START GIVEN RECORDS

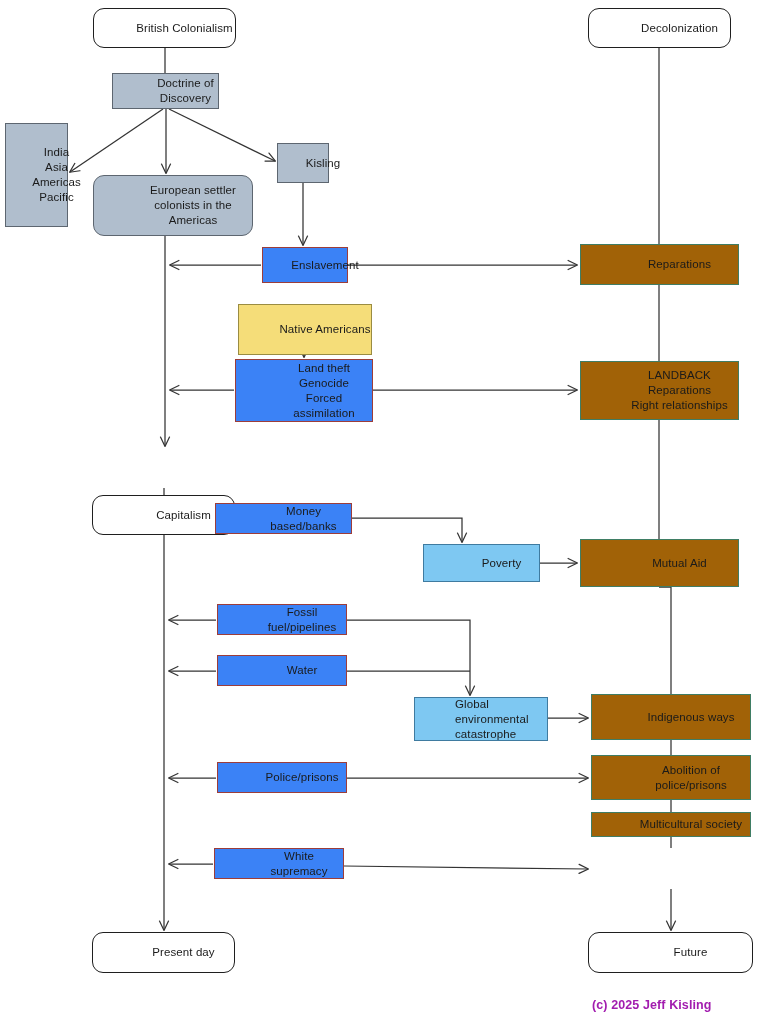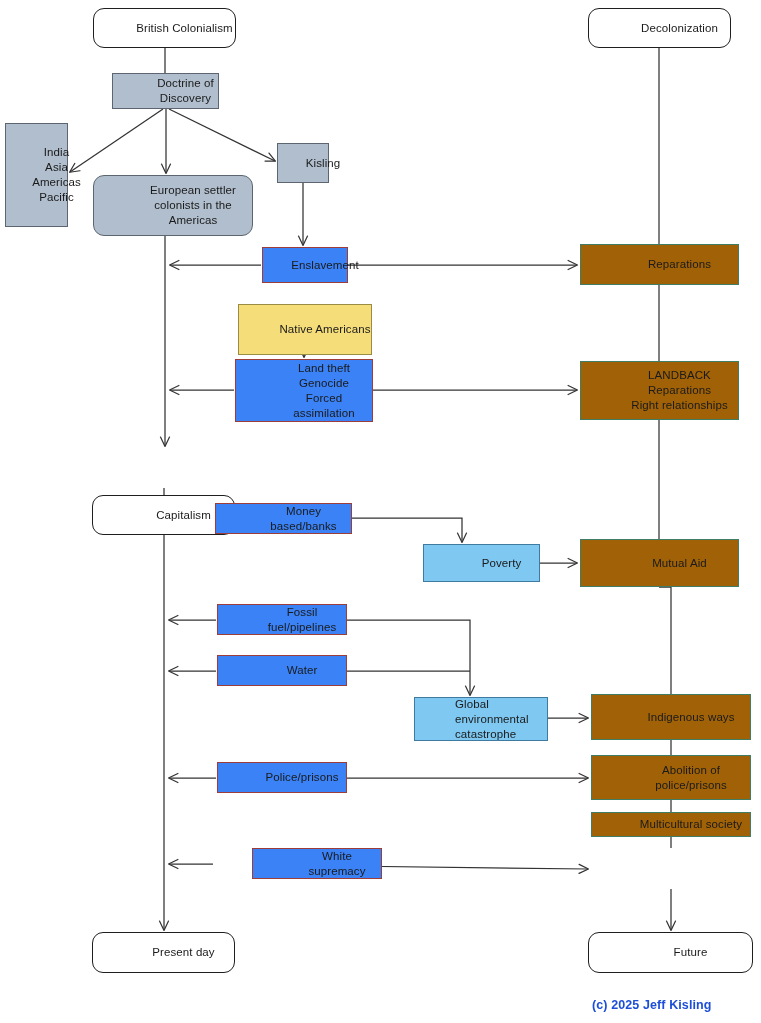--- a/index.html
+++ b/index.html
@@ -181,7 +181,7 @@
     <div class="node n-green" style="left: 591px; top: 694px; width: 160px; height: 46px;">Indigenous ways</div>
     <div class="node n-red" style="left: 217px; top: 762px; width: 130px; height: 31px;">Police/prisons</div>
     <div class="node n-green" style="left: 591px; top: 755px; width: 160px; height: 45px;">Abolition of police/prisons</div>
-    <div class="node n-red" style="left: 214px; top: 848px; width: 130px; height: 31px; margin-left: 38px;">White supremacy</div>
+    <div class="node n-red" style="left: 214px; top: 848px; width: 130px; height: 31px;">White supremacy</div>
     <div class="node n-green" style="left: 591px; top: 812px; width: 160px; height: 25px;">Multicultural society</div>
     <div class="node n-white" style="left: 92px; top: 932px; width: 143px; height: 41px;">Present day</div>
     <div class="node n-white" style="left: 588px; top: 932px; width: 165px; height: 41px;">Future</div>

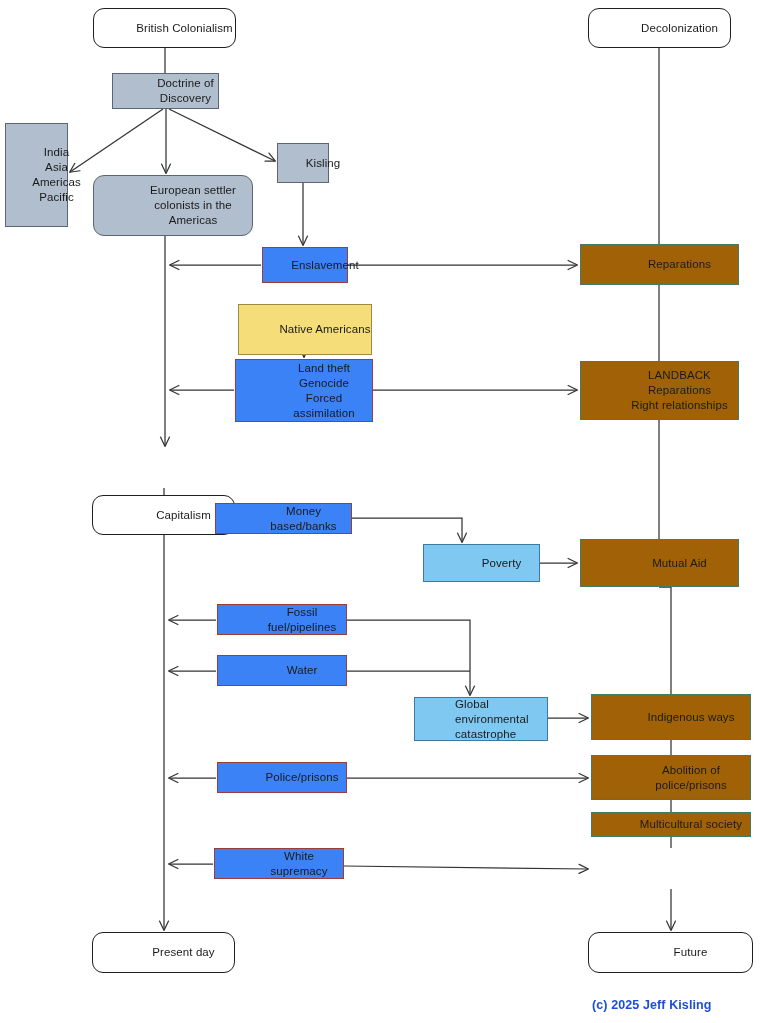--- a/index.html
+++ b/index.html
@@ -74,7 +74,7 @@
     position: absolute;
     font-size: 12.5px;
     font-weight: bold;
-    color: #1d4ed8;
+    color: #a21caf;
     letter-spacing: 0.1px;
     z-index: 3;
   }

END GIVEN RECORDS

*REQUIRED WORK*
In the listing above, find the line containing "591px; top: 694px;" and the line containing "font-size: 12.5px;", then print exactly those two lines and every line between them, minus the pictures.

*TASK ANSWER*
     <div class="node n-green" style="left: 591px; top: 694px; width: 160px; height: 46px;">Indigenous ways</div>
     <div class="node n-red" style="left: 217px; top: 762px; width: 130px; height: 31px;">Police/prisons</div>
     <div class="node n-green" style="left: 591px; top: 755px; width: 160px; height: 45px;">Abolition of police/prisons</div>
-    <div class="node n-red" style="left: 214px; top: 848px; width: 130px; height: 31px; margin-left: 38px;">White supremacy</div>
+    <div class="node n-red" style="left: 214px; top: 848px; width: 130px; height: 31px;">White supremacy</div>
     <div class="node n-green" style="left: 591px; top: 812px; width: 160px; height: 25px;">Multicultural society</div>
     <div class="node n-white" style="left: 92px; top: 932px; width: 143px; height: 41px;">Present day</div>
     <div class="node n-white" style="left: 588px; top: 932px; width: 165px; height: 41px;">Future</div>

--- a/index.html
+++ b/index.html
@@ -74,7 +74,7 @@
     position: absolute;
     font-size: 12.5px;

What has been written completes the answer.